For each entry, return the text exactly and omit any image.

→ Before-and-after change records
==================================================

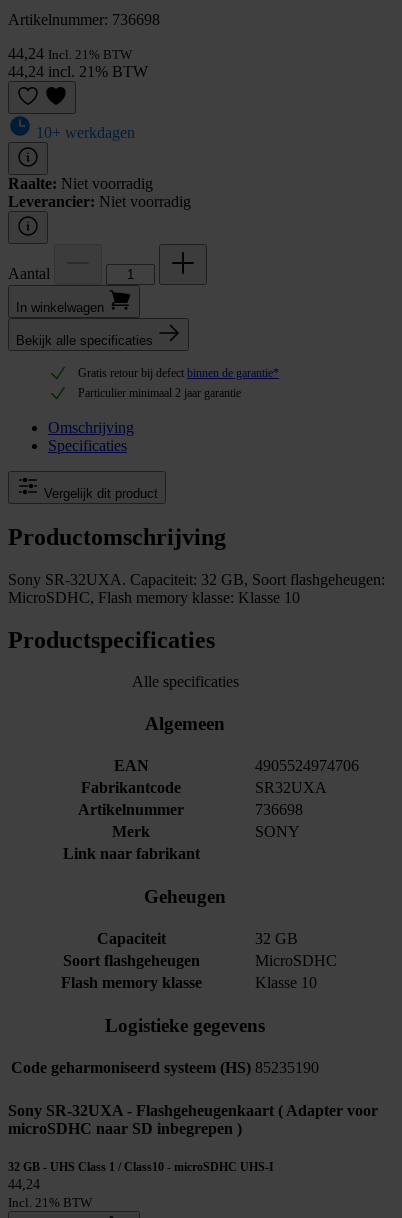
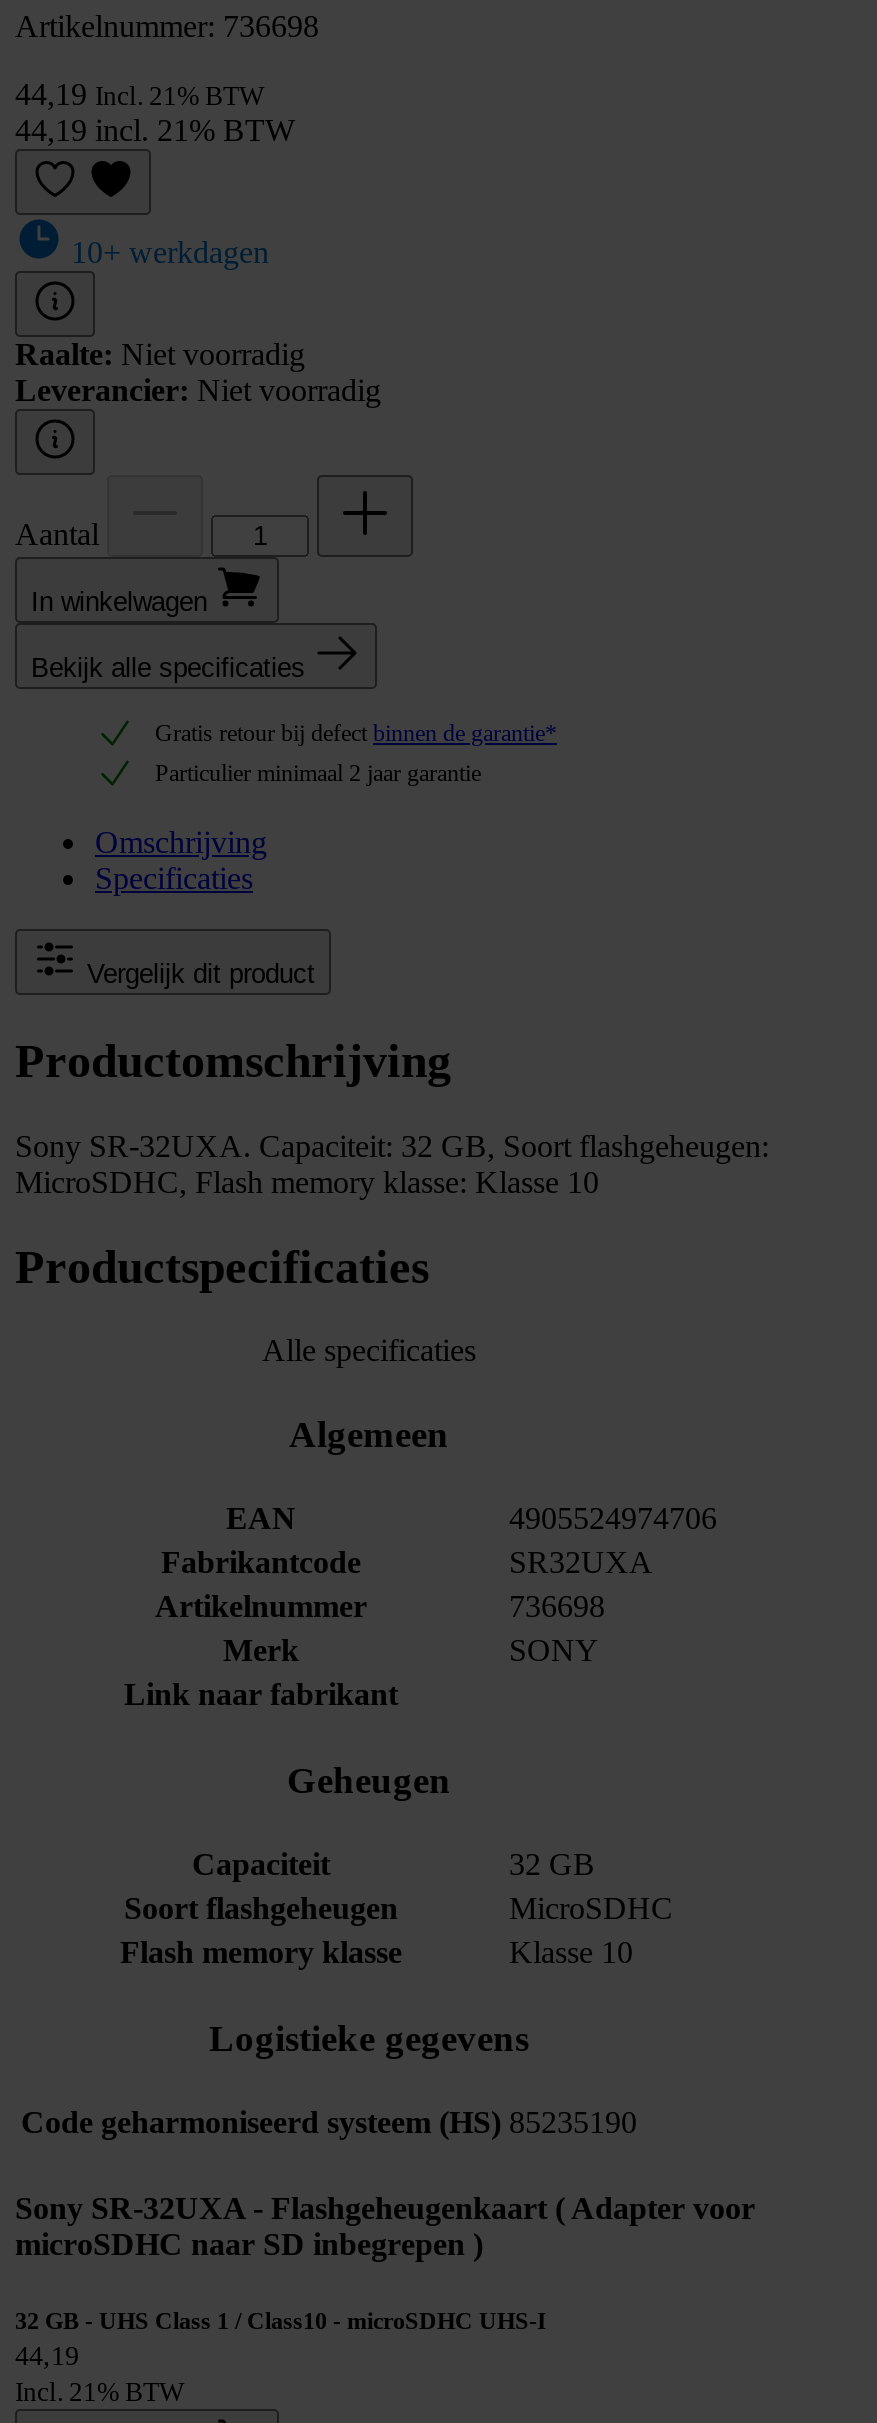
- 44,24 Incl. 21% BTW
+ 44,19 Incl. 21% BTW

- 44,24 incl. 21% BTW
+ 44,19 incl. 21% BTW

- 44,24
+ 44,19
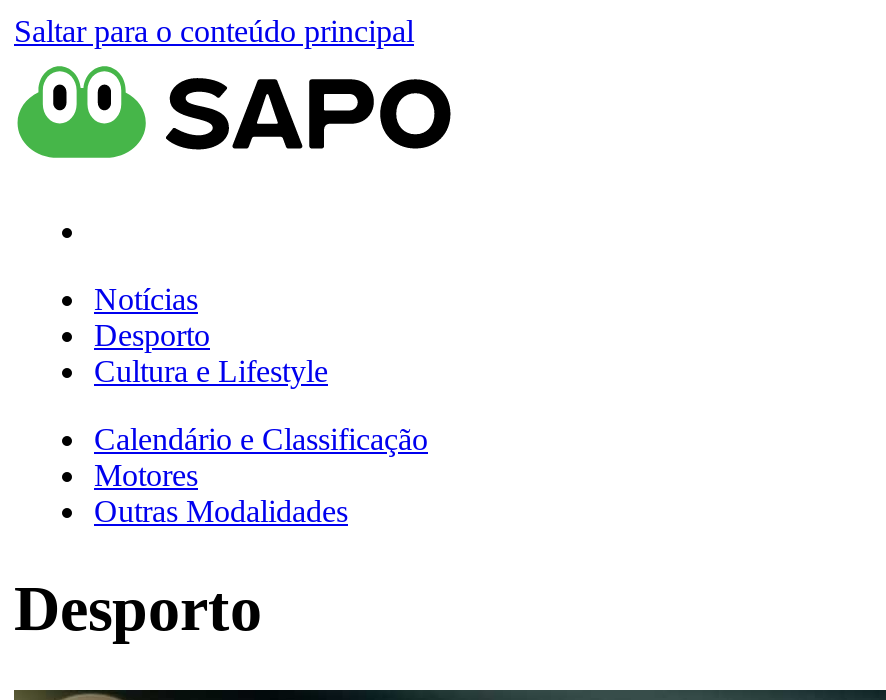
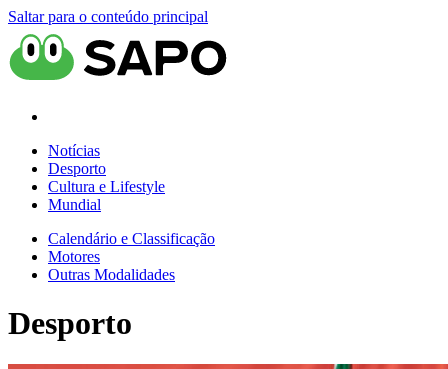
+ Mundial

==================================================

→ WRITTEN SOLUTION
- 44,24 Incl. 21% BTW
+ 44,19 Incl. 21% BTW

- 44,24 incl. 21% BTW
+ 44,19 incl. 21% BTW

- 44,24
+ 44,19
+ Mundial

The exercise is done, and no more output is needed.